The Lisp machines showed that a kernel could be written in a very abstract high-level language, given a suitable CPU, and still perform very well. Smalltalk shows that an entire GUI can be written in an interpreted very-high-level language and still perform well; on a more modest level, the entire Sugar GUI of the One Laptop Per Child $100 laptop is written in plain old interpreted Python and it goes like stink on a very very low-end PC, a 400MHz x86 with just a few hundred meg of RAM and a less than a gig of Flash.

If you cast your net wide enough, you can find examples that contradict almost everything in computing which is normal, natural, and bleeding obvious and demonstrate that doing things in a different way can lead to serious advantages and benefits.

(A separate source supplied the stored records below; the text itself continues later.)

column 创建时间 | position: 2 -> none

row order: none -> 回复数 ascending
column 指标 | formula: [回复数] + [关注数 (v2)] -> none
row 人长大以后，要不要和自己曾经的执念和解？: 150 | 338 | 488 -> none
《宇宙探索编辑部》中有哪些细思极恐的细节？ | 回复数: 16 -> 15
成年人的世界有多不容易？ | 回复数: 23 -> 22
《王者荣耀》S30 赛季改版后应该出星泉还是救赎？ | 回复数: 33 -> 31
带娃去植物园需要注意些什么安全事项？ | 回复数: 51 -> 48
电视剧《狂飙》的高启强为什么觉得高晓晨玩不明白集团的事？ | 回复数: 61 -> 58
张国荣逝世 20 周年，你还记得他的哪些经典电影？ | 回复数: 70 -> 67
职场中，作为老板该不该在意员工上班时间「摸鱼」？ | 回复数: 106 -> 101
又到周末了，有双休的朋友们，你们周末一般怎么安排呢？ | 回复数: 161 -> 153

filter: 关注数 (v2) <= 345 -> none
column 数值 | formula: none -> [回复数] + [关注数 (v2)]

Even when a thousand million computers do it one way and have done for 30 years, that doesn't mean it is the right way.

By looking at and learning about other systems which are nothing to do with what you do and use every day, you can learn useful lessons. Also, more saliently, you can learn to spot the bias and assumptions that you never realised you had. And there are massive benefits to doing so.

Esperanto has got millions of speakers because it is much much easier to learn and to understand than any natural language, and this makes it worth the while to learn it. It's less effort to learn Esperanto than any natural language, so you can speak to people who don't know your language with much less effort, even if by learning something hard and complex like English or Mandarin Chinese you could potentially speak to a lot more people. You can learn Esperanto in months; English or Chinese will take many years of effort.

But just imagine. If the people behind Esperanto and its ancestor Volapük had known a bit about Asian languages such as Chinese, Japanese or Bislama, they would have discovered that something like 75% of the complexity of their lovely simple clean un-crufty new international auxiliary "world language" was just unnecessary baggage, carried along by European bias and accustomisation. They could have made something maybe ten times easier, if only they'd bothered to learn a bit more about how other people spoke first, outside of their own continent and its millennia of tradition and culture.

And maybe then Esperanto would have achieved its ambition. Instead of talking on the phone to call centres in Asia where they mangle English, instead of relying on natives who have learned our language when we travel, instead of struggling for years with French and German and Latin at school and never really getting anywhere... instead of all that massive wasted effort, instead of all those failures, we'd all be speaking an auxiliary that we learned with little effort in school.

But no. Because the creators knew what they were doing was correct, because the examples that it was the right, obvious, clear, simple way were all around them. So why bother studying something obscure that a few half-starved savages on some primitive islands on the other side of the world do? If their way had any merit, we'd all be doing it!

It's obvious!